(Edit difference data)
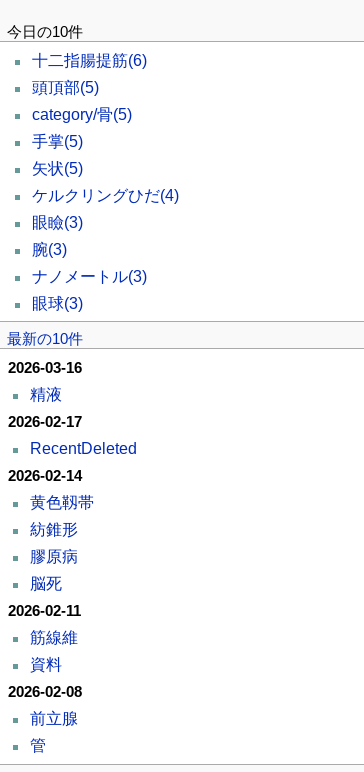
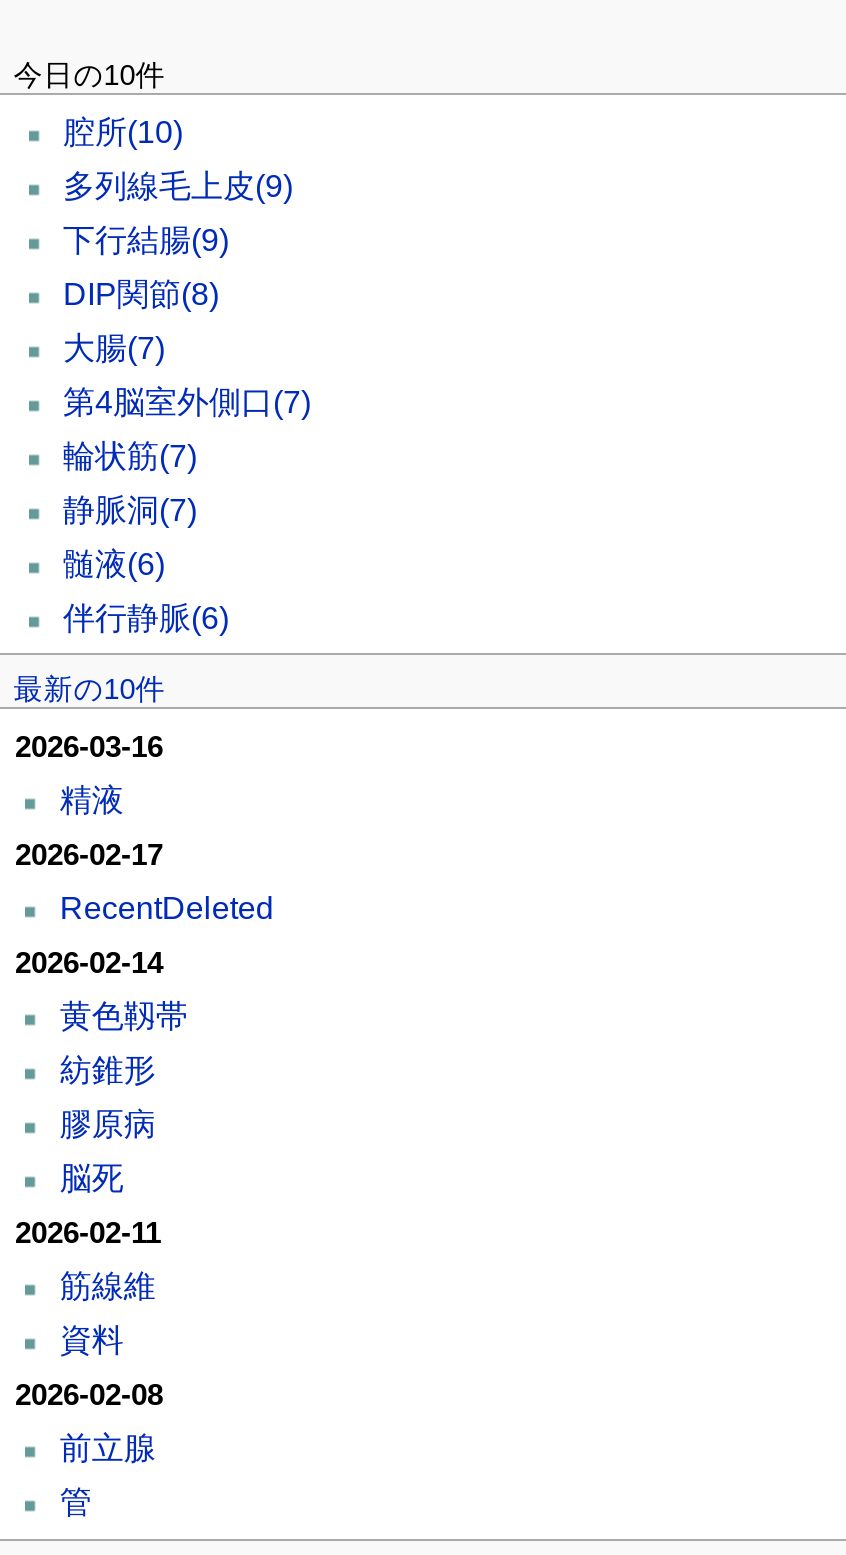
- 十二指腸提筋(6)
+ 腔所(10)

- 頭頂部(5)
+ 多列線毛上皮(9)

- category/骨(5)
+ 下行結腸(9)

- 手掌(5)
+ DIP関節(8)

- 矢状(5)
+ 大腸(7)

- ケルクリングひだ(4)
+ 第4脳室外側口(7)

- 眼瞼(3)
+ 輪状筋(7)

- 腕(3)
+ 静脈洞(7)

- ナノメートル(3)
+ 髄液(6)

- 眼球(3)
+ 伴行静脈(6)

Your goal
Would you output all of the entries above exactly, keeping the pictures out?

Solution to the problem
- 十二指腸提筋(6)
+ 腔所(10)

- 頭頂部(5)
+ 多列線毛上皮(9)

- category/骨(5)
+ 下行結腸(9)

- 手掌(5)
+ DIP関節(8)

- 矢状(5)
+ 大腸(7)

- ケルクリングひだ(4)
+ 第4脳室外側口(7)

- 眼瞼(3)
+ 輪状筋(7)

- 腕(3)
+ 静脈洞(7)

- ナノメートル(3)
+ 髄液(6)

- 眼球(3)
+ 伴行静脈(6)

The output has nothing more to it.